SOCIETÀ

Elezioni di midterm, le donne sfidano Trump

Con un’opinione pubblica sempre più polarizzata e un dibattito politico ferocemente radicalizzato sull’immigrazione, gli Stati Uniti stanno entrando negli ultimi mesi di campagna elettorale prima delle attese elezioni di midterm del prossimo 6 novembre. È ormai chiaro che, al netto delle problematiche locali, si tratterà di un vero e proprio referendum sui primi due anni di amministrazione Trump.

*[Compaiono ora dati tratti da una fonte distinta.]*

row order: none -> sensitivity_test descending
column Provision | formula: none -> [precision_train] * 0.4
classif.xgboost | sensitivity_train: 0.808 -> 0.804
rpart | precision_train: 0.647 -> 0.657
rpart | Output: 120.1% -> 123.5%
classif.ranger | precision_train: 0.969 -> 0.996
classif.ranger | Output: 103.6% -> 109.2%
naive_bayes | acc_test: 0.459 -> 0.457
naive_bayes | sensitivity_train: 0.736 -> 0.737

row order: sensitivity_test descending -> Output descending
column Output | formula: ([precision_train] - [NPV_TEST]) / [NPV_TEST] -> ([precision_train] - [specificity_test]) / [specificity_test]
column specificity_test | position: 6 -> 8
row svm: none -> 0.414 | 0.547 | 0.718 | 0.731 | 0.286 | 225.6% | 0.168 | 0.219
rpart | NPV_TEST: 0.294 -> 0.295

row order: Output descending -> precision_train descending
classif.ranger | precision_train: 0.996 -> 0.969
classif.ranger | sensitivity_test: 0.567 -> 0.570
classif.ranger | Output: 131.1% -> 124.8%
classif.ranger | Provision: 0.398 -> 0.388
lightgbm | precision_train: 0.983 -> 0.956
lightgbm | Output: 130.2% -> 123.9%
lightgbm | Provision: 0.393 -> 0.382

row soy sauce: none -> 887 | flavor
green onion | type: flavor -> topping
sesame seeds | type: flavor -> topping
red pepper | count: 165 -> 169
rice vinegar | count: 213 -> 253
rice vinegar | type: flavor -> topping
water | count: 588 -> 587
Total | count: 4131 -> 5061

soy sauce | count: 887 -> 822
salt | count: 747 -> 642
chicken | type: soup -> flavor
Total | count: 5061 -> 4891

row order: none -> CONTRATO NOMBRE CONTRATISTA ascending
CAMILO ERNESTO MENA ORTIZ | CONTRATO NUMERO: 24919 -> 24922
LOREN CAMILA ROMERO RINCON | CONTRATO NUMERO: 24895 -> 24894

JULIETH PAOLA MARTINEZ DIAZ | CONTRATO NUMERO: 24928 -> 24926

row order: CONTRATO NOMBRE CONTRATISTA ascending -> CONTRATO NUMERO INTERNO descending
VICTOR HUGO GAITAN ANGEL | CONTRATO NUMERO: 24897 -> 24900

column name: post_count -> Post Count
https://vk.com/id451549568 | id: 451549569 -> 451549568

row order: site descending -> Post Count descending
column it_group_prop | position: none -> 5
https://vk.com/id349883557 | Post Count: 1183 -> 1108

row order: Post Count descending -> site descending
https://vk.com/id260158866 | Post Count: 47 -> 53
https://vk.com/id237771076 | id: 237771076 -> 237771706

Il presidente più divisivo di sempre continua a monopolizzare l’attenzione mediatica, a dividere il Partito repubblicano e a mobilitare sostenitori e oppositori. È di pochi giorni fa l’annuncio di Michael Bloomberg, tre volte sindaco di New York e undicesimo uomo più ricco del Paese, di finanziare con 80 milioni di dollari le campagne elettorali di candidati democratici alla Camera, nell’esplicito intento di aiutare il partito oggi all’opposizione a riconquistare il controllo di almeno uno dei due rami del Congresso. Un cambio di maggioranza che avrebbe notevoli ripercussioni sull’agenda legislativa del Presidente e anche su tutta la questione relativa all’indagine del procuratore speciale Muller e all’eventuale impeachment, argomento che continua comunque a rimanere sullo sfondo del dibattito politico.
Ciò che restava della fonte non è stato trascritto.